A reportagem resultante da apuração do Times, publicada na última quinta-feira, gerou grande repercussão internacional e despertou temores em relação às fragilidades das plataformas digitais. Durante sua investigação, o repórter conseguiu fazer amizade com mais de 100 apoiantes do Estado Islâmico e entrar em diferentes grupos dedicados à promoção de imagens pornográficas de crianças. Conforme a reportagem, o algoritmo da rede social inclusive promovia os conteúdos ofensivos, sugerindo ao usuário integrar-se a grupos e perfis que os publicavam.

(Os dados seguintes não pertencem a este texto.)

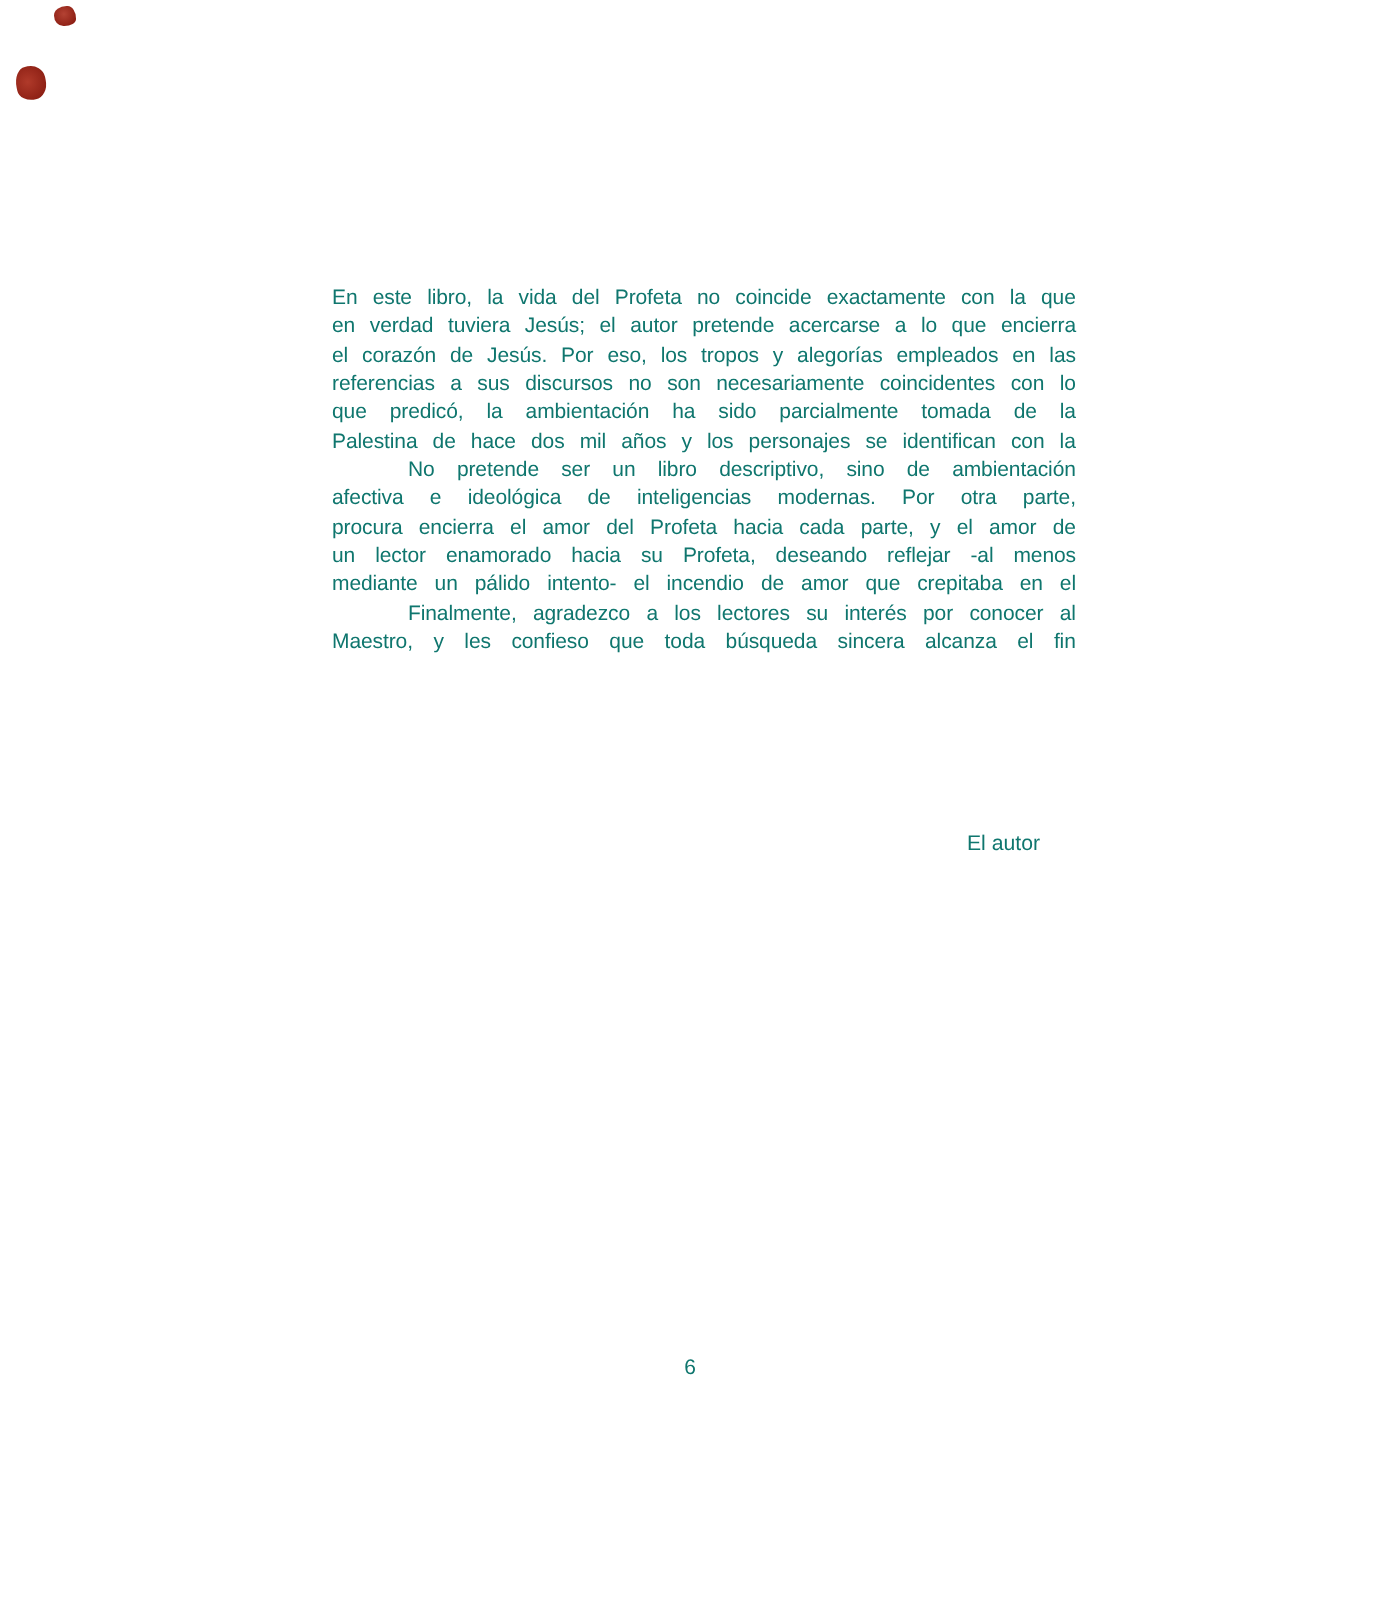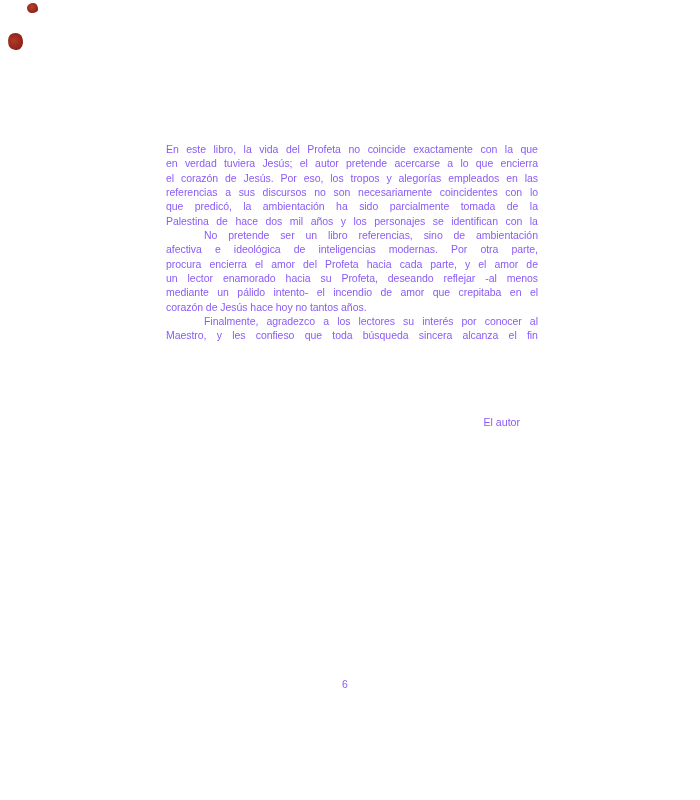--- a/index.html
+++ b/index.html
@@ -13,7 +13,7 @@
     height: 800px;
     background: #ffffff;
     font-family: "Liberation Sans", "DejaVu Sans", sans-serif;
-    color: #8b5cf6;
+    color: #0f766e;
     overflow: hidden;
   }
   

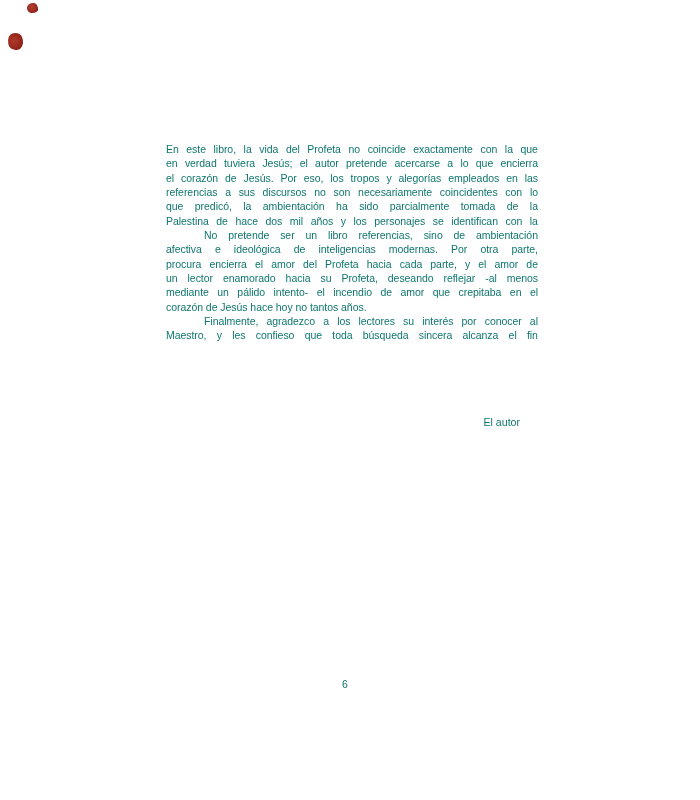--- a/index.html
+++ b/index.html
@@ -170,7 +170,7 @@
           <span>ser</span>
           <span>un</span>
           <span>libro</span>
-          <span>referencias,</span>
+          <span>descriptivo,</span>
           <span>sino</span>
           <span>de</span>
           <span>ambientación</span>

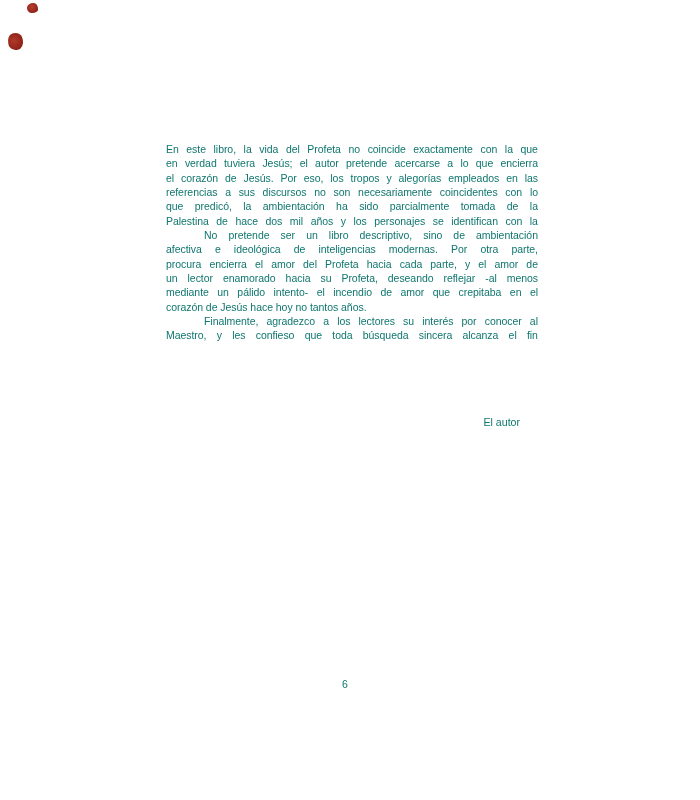--- a/index.html
+++ b/index.html
@@ -227,7 +227,6 @@
           <span>en</span>
           <span>el</span>
         </div>
-        <div class="line">corazón de Jesús hace hoy no tantos años.</div>
       </div>
       <div class="paragraph">
         <div class="line just indent">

Quando o perfil criado pelo jornalista comunicou a situação ao Facebook, algumas imagens foram removidas, mas muitas outras continuaram no site, sob a alegação de que não feriam os padrões da rede social. O diário britânico comunicou o fato à polícia e à Agência Nacional do Crime, prometendo fornecer as evidências colhidas durante a apuração. Conforme especialistas ouvidos pelo Times, o Facebook corre o risco de ser processado criminalmente por recusar-se a remover conteúdos de apologia ao terrorismo e de pornografia infantil.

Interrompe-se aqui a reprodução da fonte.